TASK BRIEF.
Each line in the records below, from the one that contains "(218, 167) none -> (258, 128) //" to the one that contains "(257, 349) none -> (120, 328) //", should be reproduced exactly, the first and last included.

SUPPLIED DATA.
+ + + + +

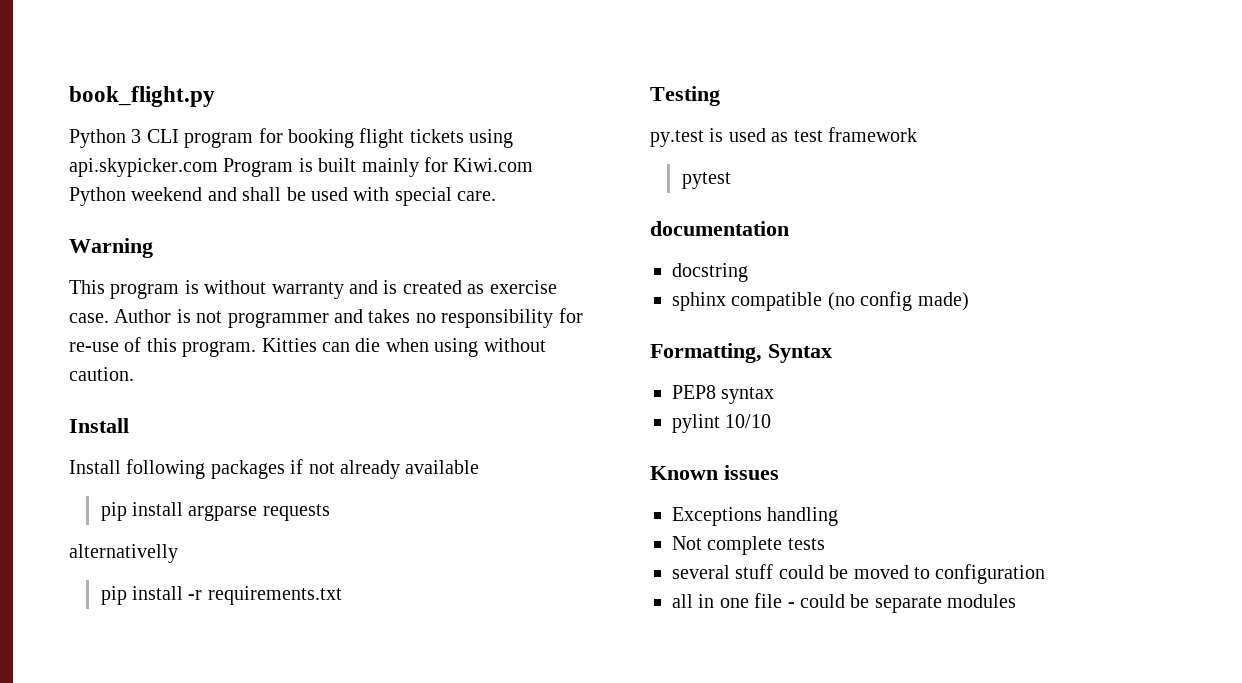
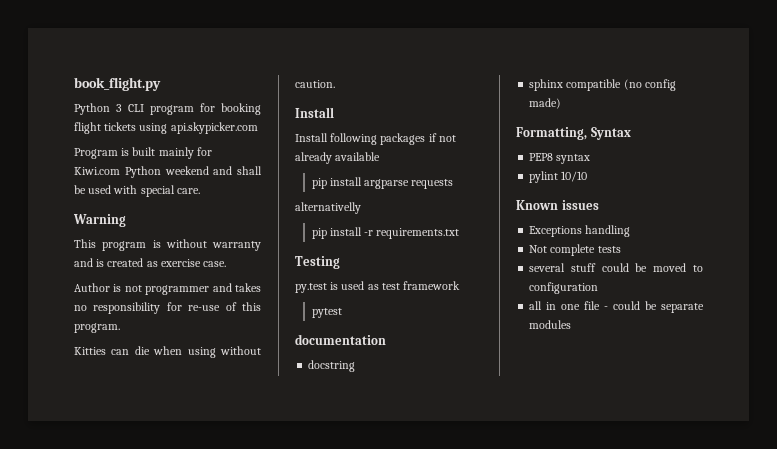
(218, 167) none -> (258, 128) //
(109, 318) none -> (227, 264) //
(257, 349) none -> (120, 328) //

+ + + + +

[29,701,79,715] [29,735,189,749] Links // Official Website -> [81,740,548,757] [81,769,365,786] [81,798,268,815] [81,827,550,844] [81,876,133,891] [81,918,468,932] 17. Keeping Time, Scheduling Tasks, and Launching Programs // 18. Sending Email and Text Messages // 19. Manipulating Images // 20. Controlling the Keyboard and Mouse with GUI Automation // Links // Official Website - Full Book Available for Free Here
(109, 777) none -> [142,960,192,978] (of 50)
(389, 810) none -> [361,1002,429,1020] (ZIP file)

+ + + + +

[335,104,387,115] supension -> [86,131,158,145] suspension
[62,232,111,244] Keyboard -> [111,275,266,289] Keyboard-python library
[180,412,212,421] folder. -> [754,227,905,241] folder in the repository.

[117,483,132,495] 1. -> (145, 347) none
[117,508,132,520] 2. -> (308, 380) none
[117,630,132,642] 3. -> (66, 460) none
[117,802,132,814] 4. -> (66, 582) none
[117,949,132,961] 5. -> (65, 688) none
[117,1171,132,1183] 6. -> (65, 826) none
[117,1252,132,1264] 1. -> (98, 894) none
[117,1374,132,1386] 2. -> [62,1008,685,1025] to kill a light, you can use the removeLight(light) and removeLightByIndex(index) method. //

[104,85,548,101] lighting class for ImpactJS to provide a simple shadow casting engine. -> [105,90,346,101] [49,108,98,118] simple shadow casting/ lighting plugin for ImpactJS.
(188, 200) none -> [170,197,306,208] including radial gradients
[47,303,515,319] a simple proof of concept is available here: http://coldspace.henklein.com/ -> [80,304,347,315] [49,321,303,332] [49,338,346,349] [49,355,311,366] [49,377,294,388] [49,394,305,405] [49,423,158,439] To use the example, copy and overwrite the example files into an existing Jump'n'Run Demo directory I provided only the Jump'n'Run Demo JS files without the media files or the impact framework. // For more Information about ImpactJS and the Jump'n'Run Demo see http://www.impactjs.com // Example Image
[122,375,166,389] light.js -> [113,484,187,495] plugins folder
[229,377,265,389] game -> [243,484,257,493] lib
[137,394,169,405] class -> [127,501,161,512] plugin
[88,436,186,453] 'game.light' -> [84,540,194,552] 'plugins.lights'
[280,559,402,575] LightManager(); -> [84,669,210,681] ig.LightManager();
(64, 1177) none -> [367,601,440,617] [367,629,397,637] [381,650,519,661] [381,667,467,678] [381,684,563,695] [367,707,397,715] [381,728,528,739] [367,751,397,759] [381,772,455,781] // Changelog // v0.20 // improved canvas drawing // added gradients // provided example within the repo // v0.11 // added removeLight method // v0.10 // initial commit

+ + + + +

WRITTEN RESPONSE.
(218, 167) none -> (258, 128) //
(109, 318) none -> (227, 264) //
(257, 349) none -> (120, 328) //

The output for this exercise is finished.